To proceed with a self-hosted deployment, your organization must first sign a self-hosting agreement with Unstructured.

If you have not yet signed this agreement, stop here, and begin the self-hosting agreement process by contacting your Unstructured sales representative, emailing Unstructured Sales at sales@unstructured.io, or filling out the contact form on the Unstructured website.

After your organization has signed the self-hosting agreement with Unstructured, a member of the Unstructured technical enablement team will reach out to you to begin the deployment onboarding process. To streamline this process, you are encouraged to begin setting up your target environment as soon as possible. To do this, you must first set up your GCP account as follows.

Questions? Need help?

If you have questions or need help as you go, contact your Unstructured sales representative or technical enablement contact. If you do not know who they are, email Unstructured Sales at sales@unstructured.io, or fill out the contact form on the Unstructured website, and a member of the Unstructured sales or technical enablement teams will get back to you as soon as possible.

Onboarding checklist

Set up the following infrastructure within your GCP account for Unstructured to deploy the Unstructured UI and API into.

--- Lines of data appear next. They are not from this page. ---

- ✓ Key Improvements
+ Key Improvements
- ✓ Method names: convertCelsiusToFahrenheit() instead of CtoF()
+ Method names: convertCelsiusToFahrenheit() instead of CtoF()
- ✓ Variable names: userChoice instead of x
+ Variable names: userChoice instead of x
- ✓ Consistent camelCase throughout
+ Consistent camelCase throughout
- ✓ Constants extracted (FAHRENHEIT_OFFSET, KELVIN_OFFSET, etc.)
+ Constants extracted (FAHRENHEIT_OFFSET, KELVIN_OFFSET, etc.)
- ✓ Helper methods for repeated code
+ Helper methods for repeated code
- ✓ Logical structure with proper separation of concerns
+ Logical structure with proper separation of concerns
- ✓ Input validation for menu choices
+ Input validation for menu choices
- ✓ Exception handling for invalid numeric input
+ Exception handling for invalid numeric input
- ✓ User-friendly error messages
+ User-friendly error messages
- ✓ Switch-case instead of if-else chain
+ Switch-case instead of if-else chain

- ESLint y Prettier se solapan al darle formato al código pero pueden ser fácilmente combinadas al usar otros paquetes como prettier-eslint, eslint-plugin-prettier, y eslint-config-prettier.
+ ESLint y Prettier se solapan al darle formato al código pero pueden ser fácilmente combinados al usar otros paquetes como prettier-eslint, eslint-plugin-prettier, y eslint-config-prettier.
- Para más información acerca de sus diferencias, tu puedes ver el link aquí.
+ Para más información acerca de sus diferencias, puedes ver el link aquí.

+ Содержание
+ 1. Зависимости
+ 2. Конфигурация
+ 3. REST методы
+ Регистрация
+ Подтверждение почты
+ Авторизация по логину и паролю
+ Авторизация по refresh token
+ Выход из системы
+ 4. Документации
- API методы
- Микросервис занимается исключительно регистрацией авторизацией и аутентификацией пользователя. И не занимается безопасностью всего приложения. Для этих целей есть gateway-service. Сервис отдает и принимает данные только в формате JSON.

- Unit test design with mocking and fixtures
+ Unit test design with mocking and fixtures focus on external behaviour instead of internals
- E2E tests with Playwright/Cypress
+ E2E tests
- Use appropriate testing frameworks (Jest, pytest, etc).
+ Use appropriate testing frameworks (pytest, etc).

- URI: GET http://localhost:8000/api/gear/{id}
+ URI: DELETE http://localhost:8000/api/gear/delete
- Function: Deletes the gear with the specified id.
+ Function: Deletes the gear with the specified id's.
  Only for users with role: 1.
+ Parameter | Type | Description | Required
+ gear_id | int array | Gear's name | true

VPC and networking (GCP equivalent)

  • VPC Network

    • Name: u10d-platform
    • Subnet Mode: Custom
    • CIDR: 10.0.0.0/16
    • DNS: Internal DNS supported by default
  • Internet Gateway

    • GCP provides implicit internet access via default internet gateway

      (No need to explicitly create)

  • Public Subnet

    • Subnet: public-subnet10.0.0.0/24
    • Region: ${region}
    • Enable external IPs on VM instances for internet access
  • NAT Gateway

    • Use Cloud NAT attached to a Cloud Router in public subnet
    • Needed to provide egress internet access to private subnet instances
  • Private Subnets (x2)

    • private-subnet-a: 10.0.1.0/24, region ${region}-a
    • private-subnet-b: 10.0.2.0/24, region ${region}-b
  • Routes

    • Public subnet: default route 0.0.0.0/0 to Internet Gateway (via external IPs)
    • Private subnets: route 0.0.0.0/0 via Cloud NAT

IAM roles and policies

  • GKE Cluster IAM Service Account

    • Grant roles:

      • roles/container.clusterAdmin
      • roles/compute.networkAdmin
  • GKE Node IAM Service Account

    • Grant roles:

      • roles/container.nodeServiceAccount
      • roles/compute.viewer
      • roles/storage.objectViewer
  • Workload Identity IAM Bindings (x3)

    • Namespaces: recommender, etl-operator, data-broker
    • Use Workload Identity Federation
    • Bind GCP IAM Service Accounts to Kubernetes service accounts
    • Grant roles/storage.objectAdmin for access to GCS buckets

GKE cluster

  • Control Plane

    • Version: 1.31 or higher
    • Private Cluster: Enabled
    • Master Authorized Networks: your IP(s)
    • Enable Public Endpoint Access: Yes
  • Node Pool

    • Machine type: n2-standard-16
    • Disk: 100GB, SSD (default boot disk)
    • Node count: min 2, max 5, autoscaling enabled
    • SSH access: via OS Login + SSH keys
    • SSH key: Add public key to instance metadata
  • Firewall Rules

    • Allow:

      • Internal: 10.0.0.0/16
      • Egress: all
    • Kubernetes master access to nodes

Kubernetes add-ons (installed via kubectl or Helm)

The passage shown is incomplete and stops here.